═══ SOURCE RECORDS
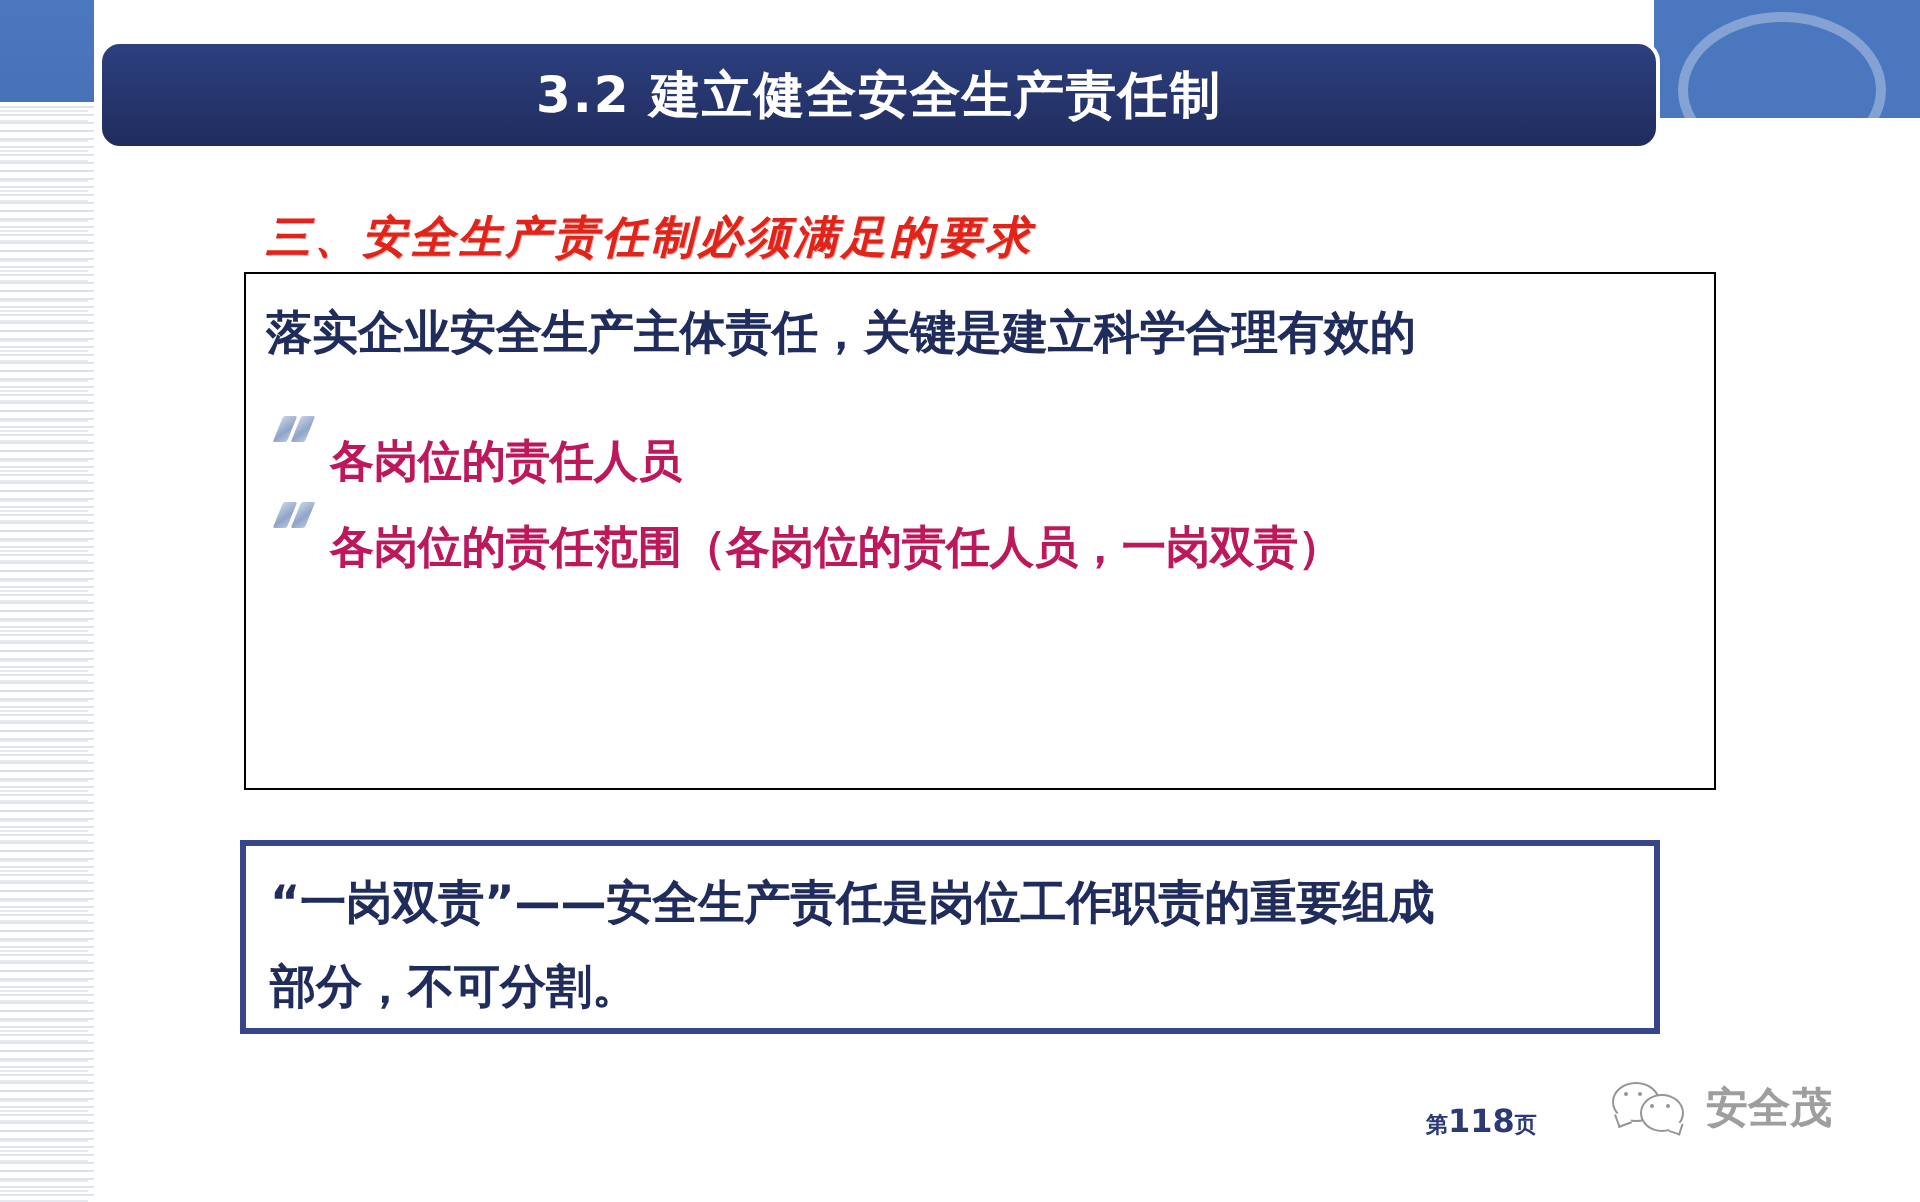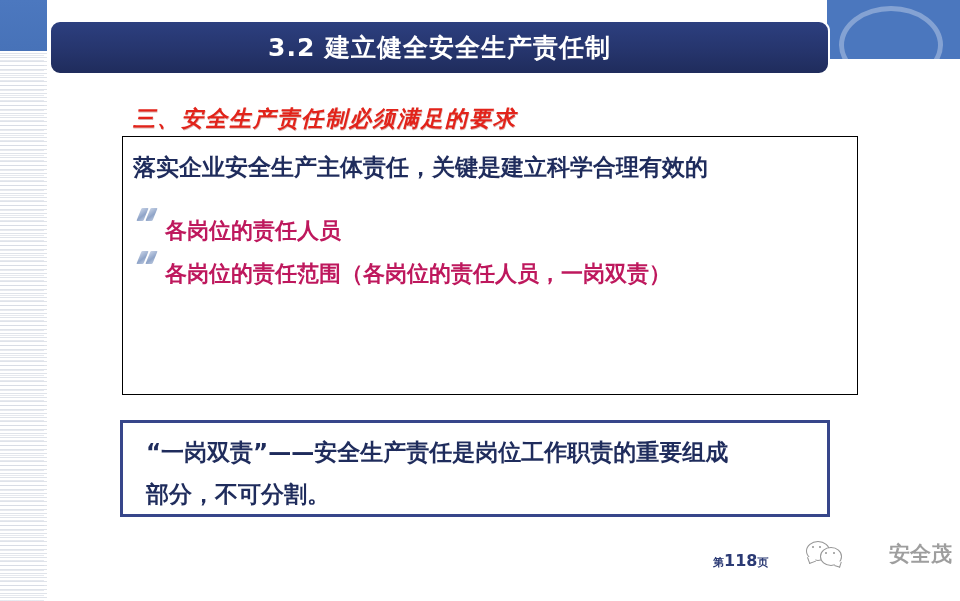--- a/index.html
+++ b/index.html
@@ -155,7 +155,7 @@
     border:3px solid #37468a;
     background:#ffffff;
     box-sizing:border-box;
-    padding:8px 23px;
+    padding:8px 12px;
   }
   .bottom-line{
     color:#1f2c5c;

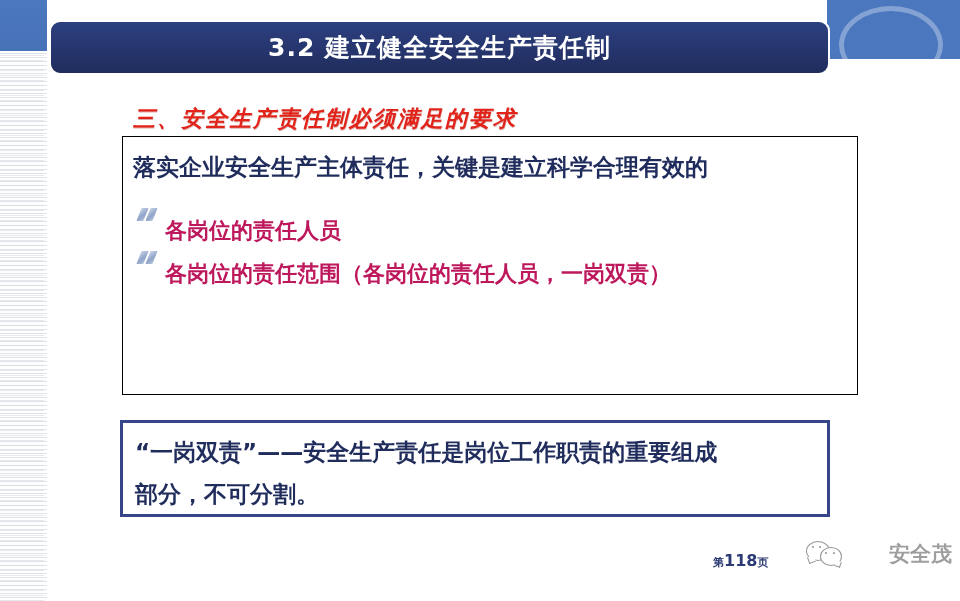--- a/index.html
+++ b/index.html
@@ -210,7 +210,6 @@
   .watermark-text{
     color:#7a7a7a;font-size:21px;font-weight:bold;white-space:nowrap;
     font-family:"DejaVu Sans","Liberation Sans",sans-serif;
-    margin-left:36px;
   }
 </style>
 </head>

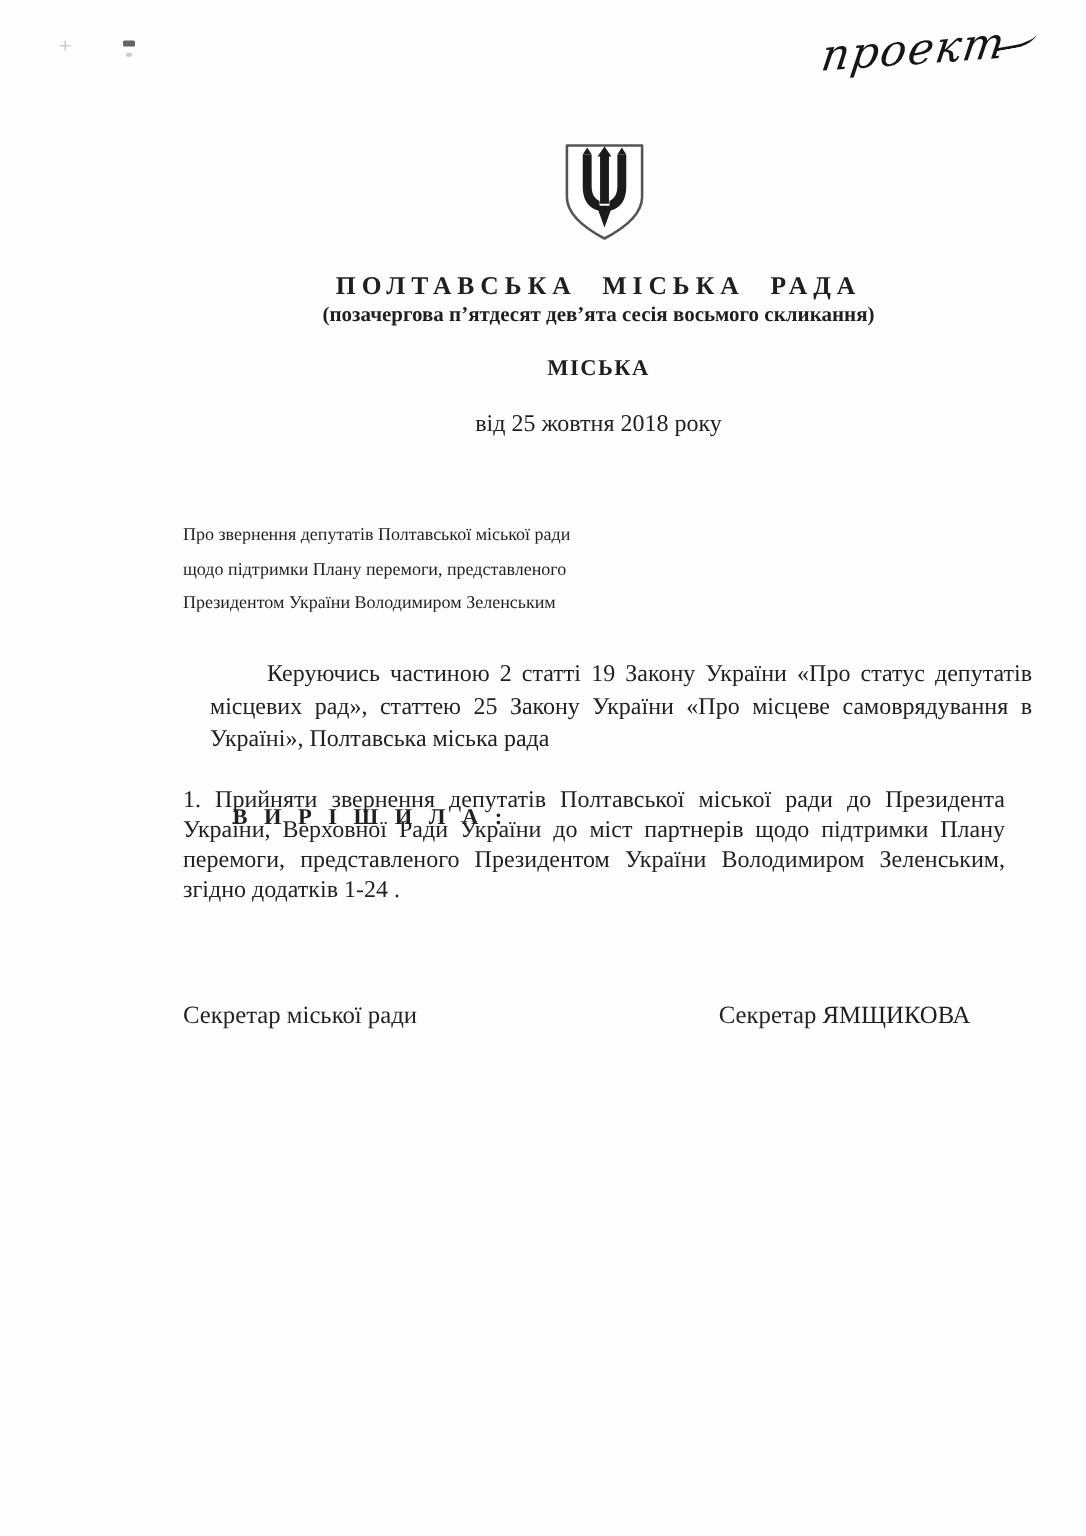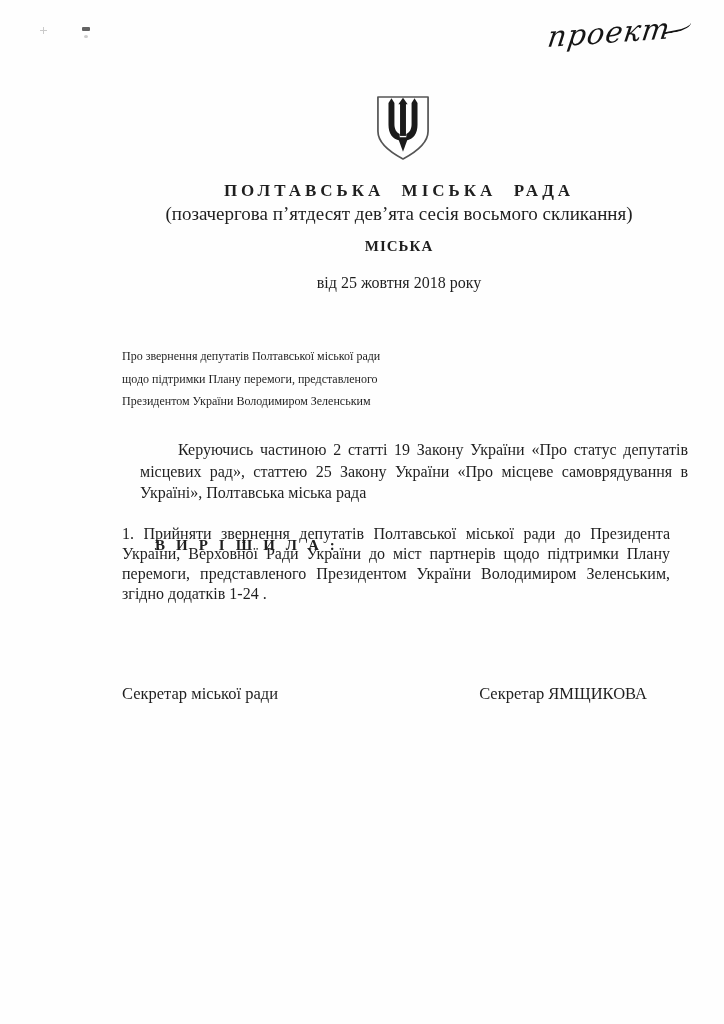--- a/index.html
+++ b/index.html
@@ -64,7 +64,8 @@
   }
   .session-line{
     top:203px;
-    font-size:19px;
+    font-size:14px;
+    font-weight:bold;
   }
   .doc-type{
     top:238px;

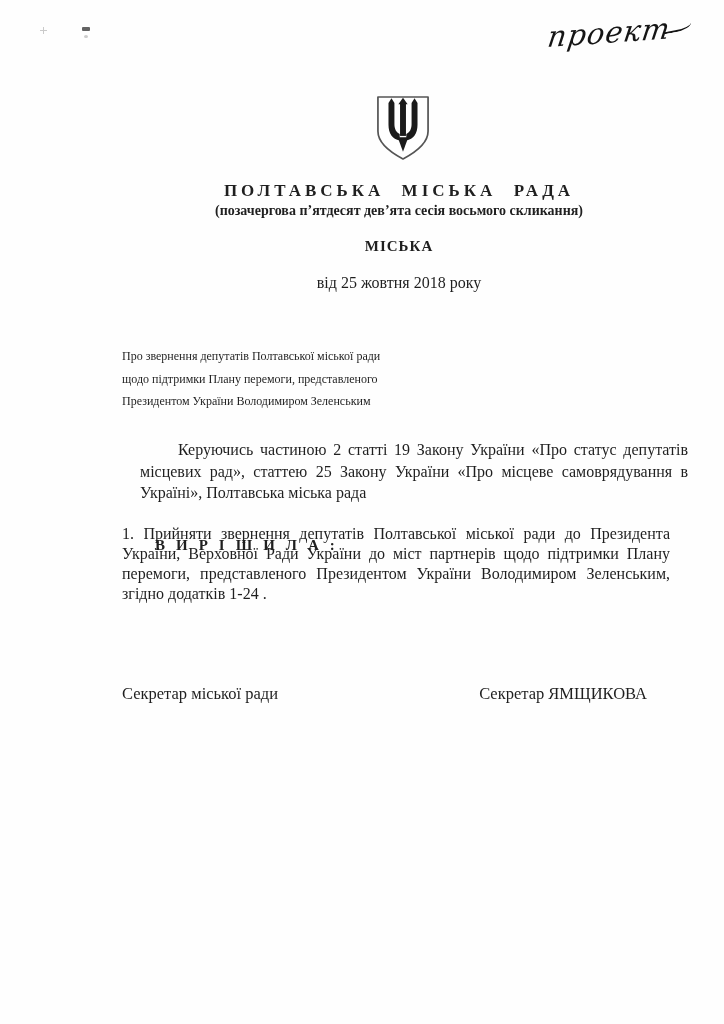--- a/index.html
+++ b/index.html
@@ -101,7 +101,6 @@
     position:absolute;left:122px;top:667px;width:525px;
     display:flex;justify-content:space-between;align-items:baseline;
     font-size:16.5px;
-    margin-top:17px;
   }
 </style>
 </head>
══════
» **PROBLEM TO WORK ON**
Set down every entry above without alteration, but print no images.

» **ANSWER AREA**
--- a/index.html
+++ b/index.html
@@ -155,7 +155,7 @@
     border:3px solid #37468a;
     background:#ffffff;
     box-sizing:border-box;
-    padding:8px 23px;
+    padding:8px 12px;
   }
   .bottom-line{
     color:#1f2c5c;

--- a/index.html
+++ b/index.html
@@ -210,7 +210,6 @@
   .watermark-text{
     color:#7a7a7a;font-size:21px;font-weight:bold;white-space:nowrap;
     font-family:"DejaVu Sans","Liberation Sans",sans-serif;
-    margin-left:36px;
   }
 </style>
 </head>

--- a/index.html
+++ b/index.html
@@ -64,7 +64,8 @@
   }
   .session-line{
     top:203px;
-    font-size:19px;
+    font-size:14px;
+    font-weight:bold;
   }
   .doc-type{
     top:238px;

--- a/index.html
+++ b/index.html
@@ -101,7 +101,6 @@
     position:absolute;left:122px;top:667px;width:525px;
     display:flex;justify-content:space-between;align-items:baseline;
     font-size:16.5px;
-    margin-top:17px;
   }
 </style>
 </head>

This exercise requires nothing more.